Exercise brief:
Go through the data and copy each line where the word "Liberation" shows up.

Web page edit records
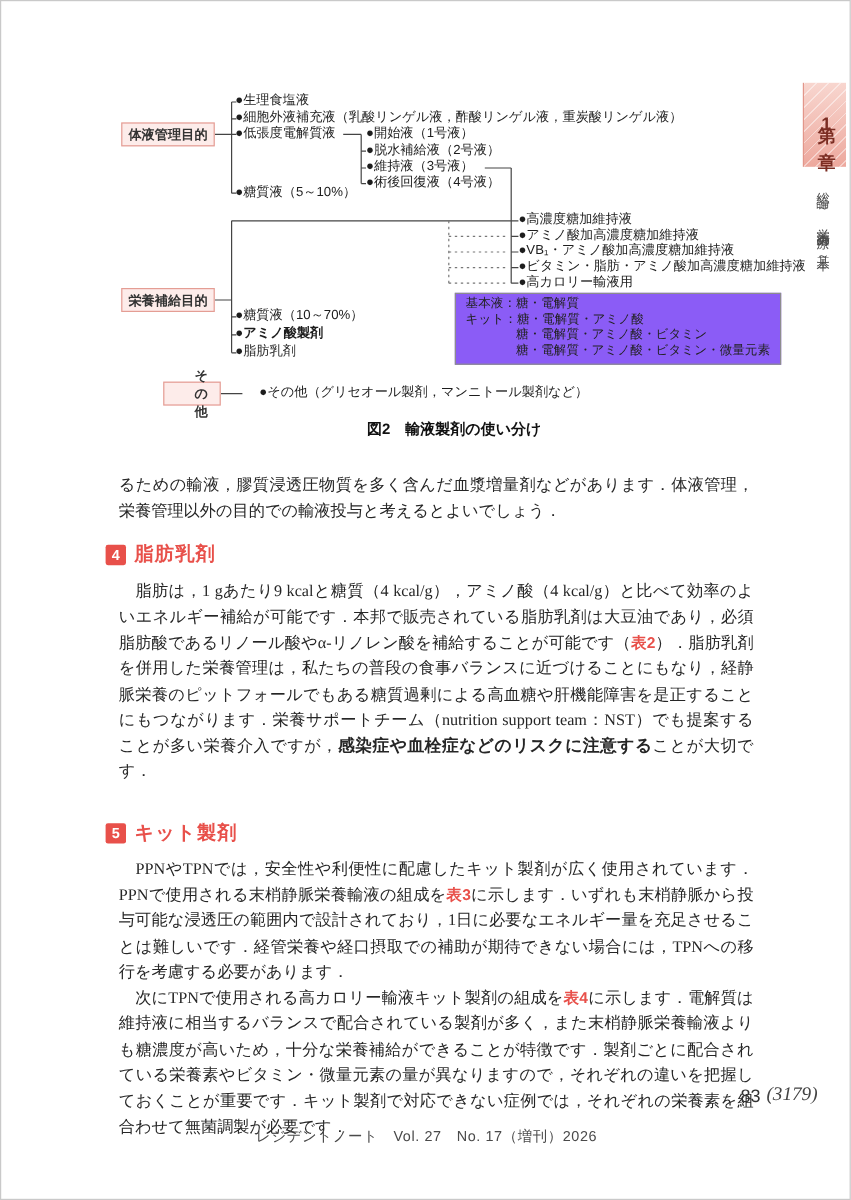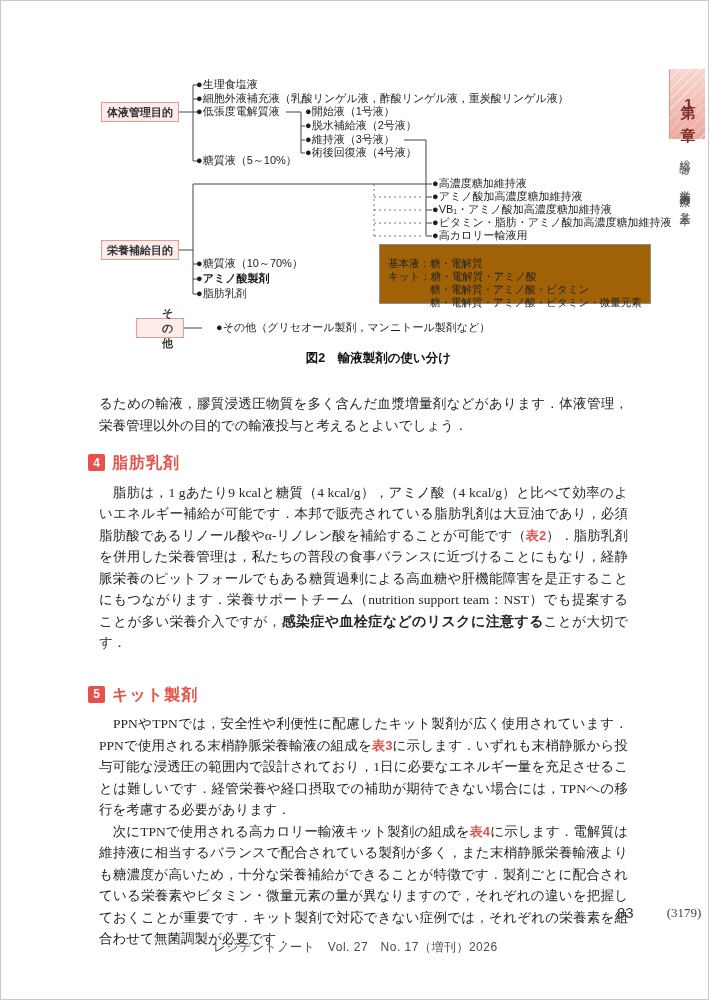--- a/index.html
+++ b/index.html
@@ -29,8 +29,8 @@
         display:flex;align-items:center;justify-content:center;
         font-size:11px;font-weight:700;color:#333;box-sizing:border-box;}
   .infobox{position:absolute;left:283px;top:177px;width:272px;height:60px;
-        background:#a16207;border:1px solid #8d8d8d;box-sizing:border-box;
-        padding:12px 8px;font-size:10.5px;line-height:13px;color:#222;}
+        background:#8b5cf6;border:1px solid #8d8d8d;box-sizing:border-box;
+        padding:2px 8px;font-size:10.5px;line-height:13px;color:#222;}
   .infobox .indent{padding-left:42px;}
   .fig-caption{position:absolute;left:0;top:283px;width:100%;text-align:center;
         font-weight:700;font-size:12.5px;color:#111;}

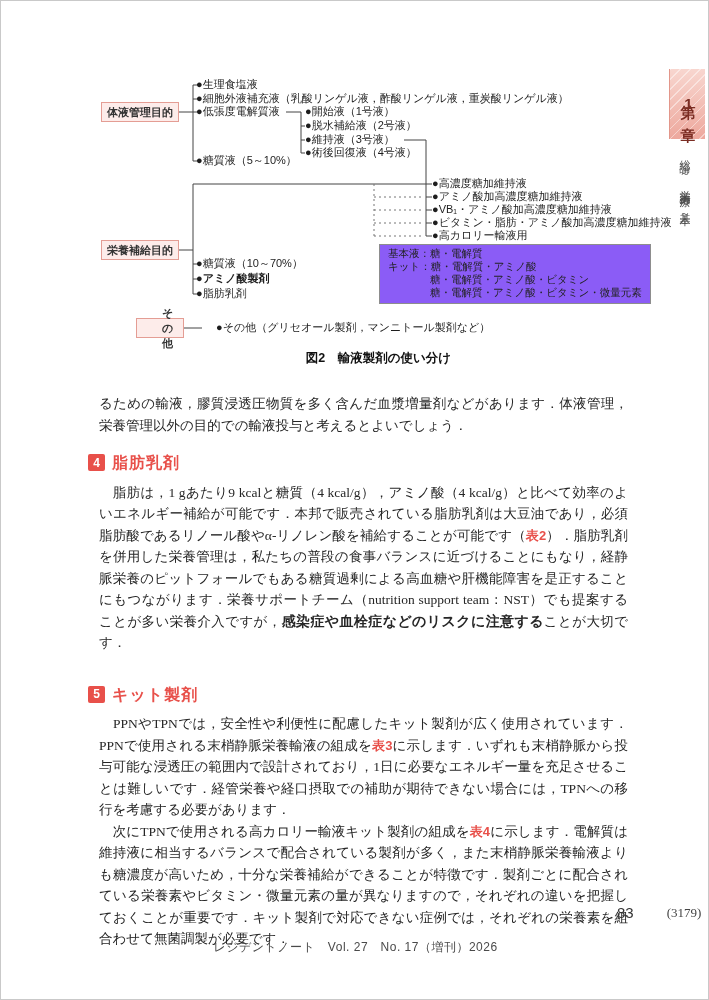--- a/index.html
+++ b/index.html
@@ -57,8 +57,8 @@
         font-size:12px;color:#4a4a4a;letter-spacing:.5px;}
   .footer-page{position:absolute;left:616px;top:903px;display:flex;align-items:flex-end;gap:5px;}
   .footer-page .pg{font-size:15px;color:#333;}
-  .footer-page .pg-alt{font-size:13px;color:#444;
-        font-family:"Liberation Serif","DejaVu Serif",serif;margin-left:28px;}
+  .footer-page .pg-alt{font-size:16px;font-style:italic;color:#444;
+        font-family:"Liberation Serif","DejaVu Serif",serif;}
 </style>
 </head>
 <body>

* * *

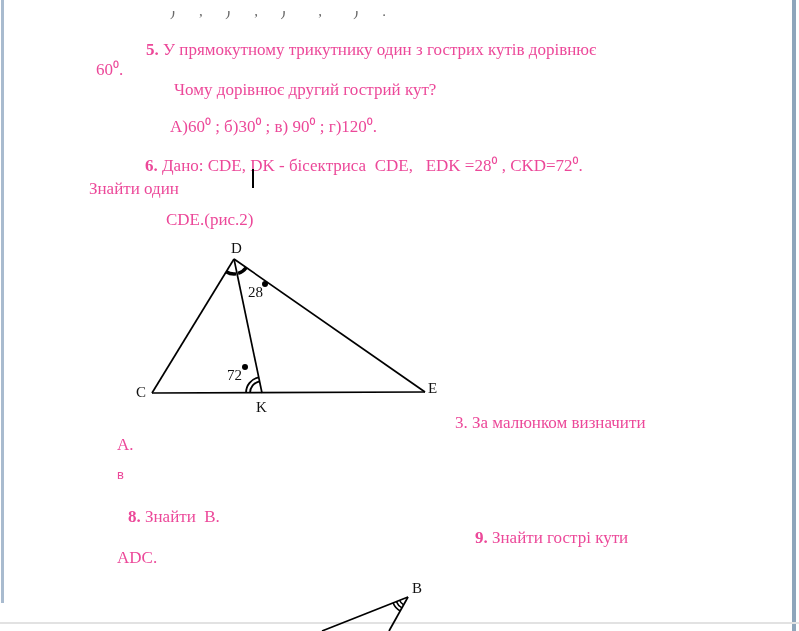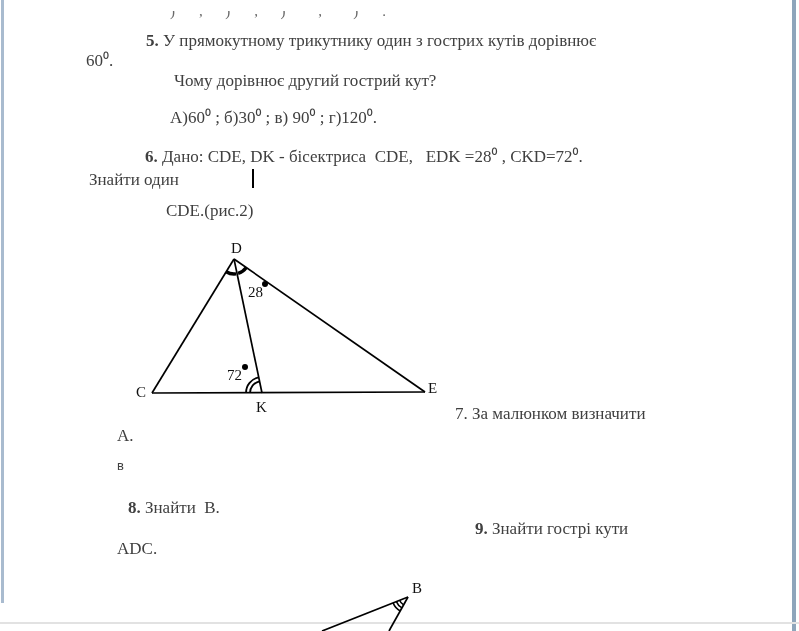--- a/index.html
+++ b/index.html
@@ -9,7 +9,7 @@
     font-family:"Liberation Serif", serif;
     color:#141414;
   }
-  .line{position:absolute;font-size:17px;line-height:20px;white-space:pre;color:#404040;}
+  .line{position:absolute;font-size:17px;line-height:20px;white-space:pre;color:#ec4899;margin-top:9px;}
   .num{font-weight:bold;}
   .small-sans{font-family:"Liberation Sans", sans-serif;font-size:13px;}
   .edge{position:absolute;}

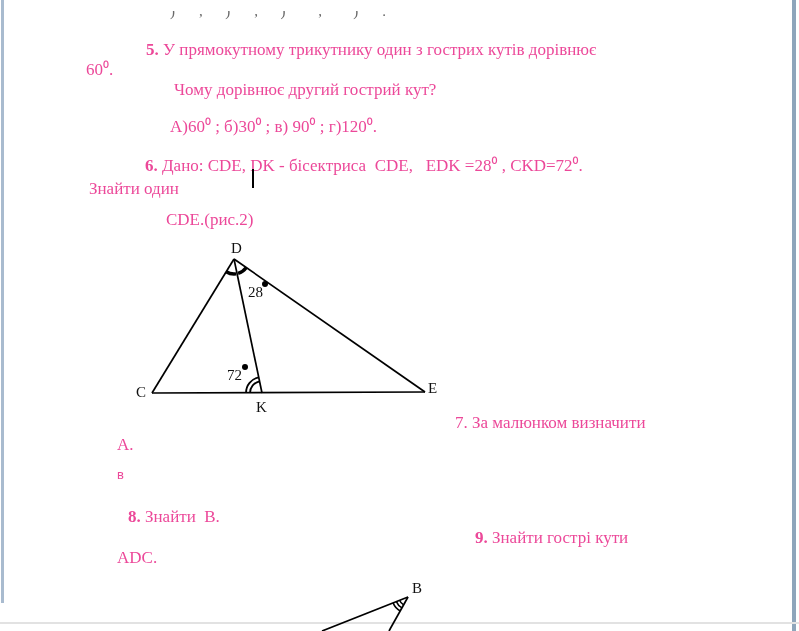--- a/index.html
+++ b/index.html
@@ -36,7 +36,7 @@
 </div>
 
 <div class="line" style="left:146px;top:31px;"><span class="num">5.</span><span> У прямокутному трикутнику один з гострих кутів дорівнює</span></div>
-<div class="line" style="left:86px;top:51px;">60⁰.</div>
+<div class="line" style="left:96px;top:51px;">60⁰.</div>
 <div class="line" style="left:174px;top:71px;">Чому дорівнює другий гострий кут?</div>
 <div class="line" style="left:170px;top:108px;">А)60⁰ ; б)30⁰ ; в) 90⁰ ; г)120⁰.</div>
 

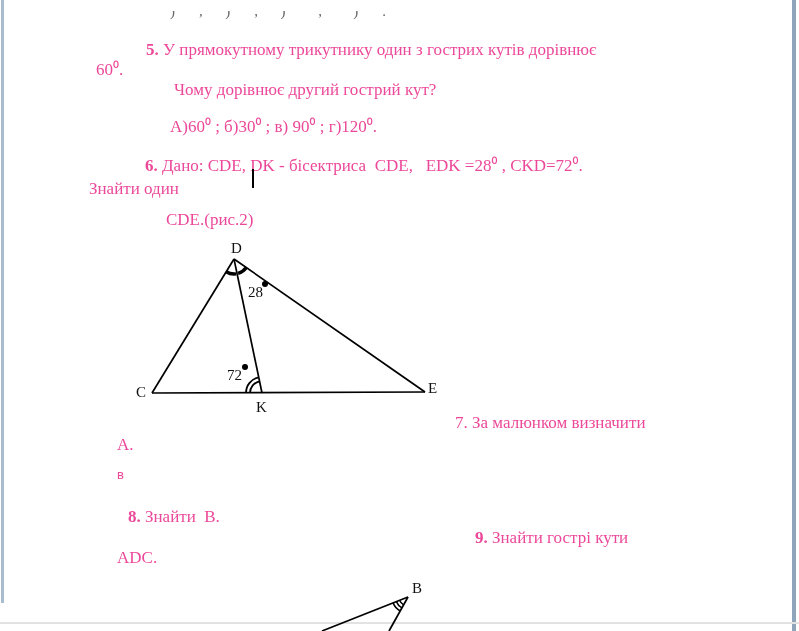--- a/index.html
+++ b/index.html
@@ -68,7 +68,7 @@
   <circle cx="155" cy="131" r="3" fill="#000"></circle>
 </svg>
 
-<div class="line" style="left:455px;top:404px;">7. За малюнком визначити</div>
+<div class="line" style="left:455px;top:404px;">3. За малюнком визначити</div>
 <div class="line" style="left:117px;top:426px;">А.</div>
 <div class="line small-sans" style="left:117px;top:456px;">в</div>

Exercise response:
-        font-family:"Liberation Serif","DejaVu Serif",serif;margin-left:28px;}
+        font-family:"Liberation Serif","DejaVu Serif",serif;}
     font-family:"Liberation Serif", serif;
   .small-sans{font-family:"Liberation Sans", sans-serif;font-size:13px;}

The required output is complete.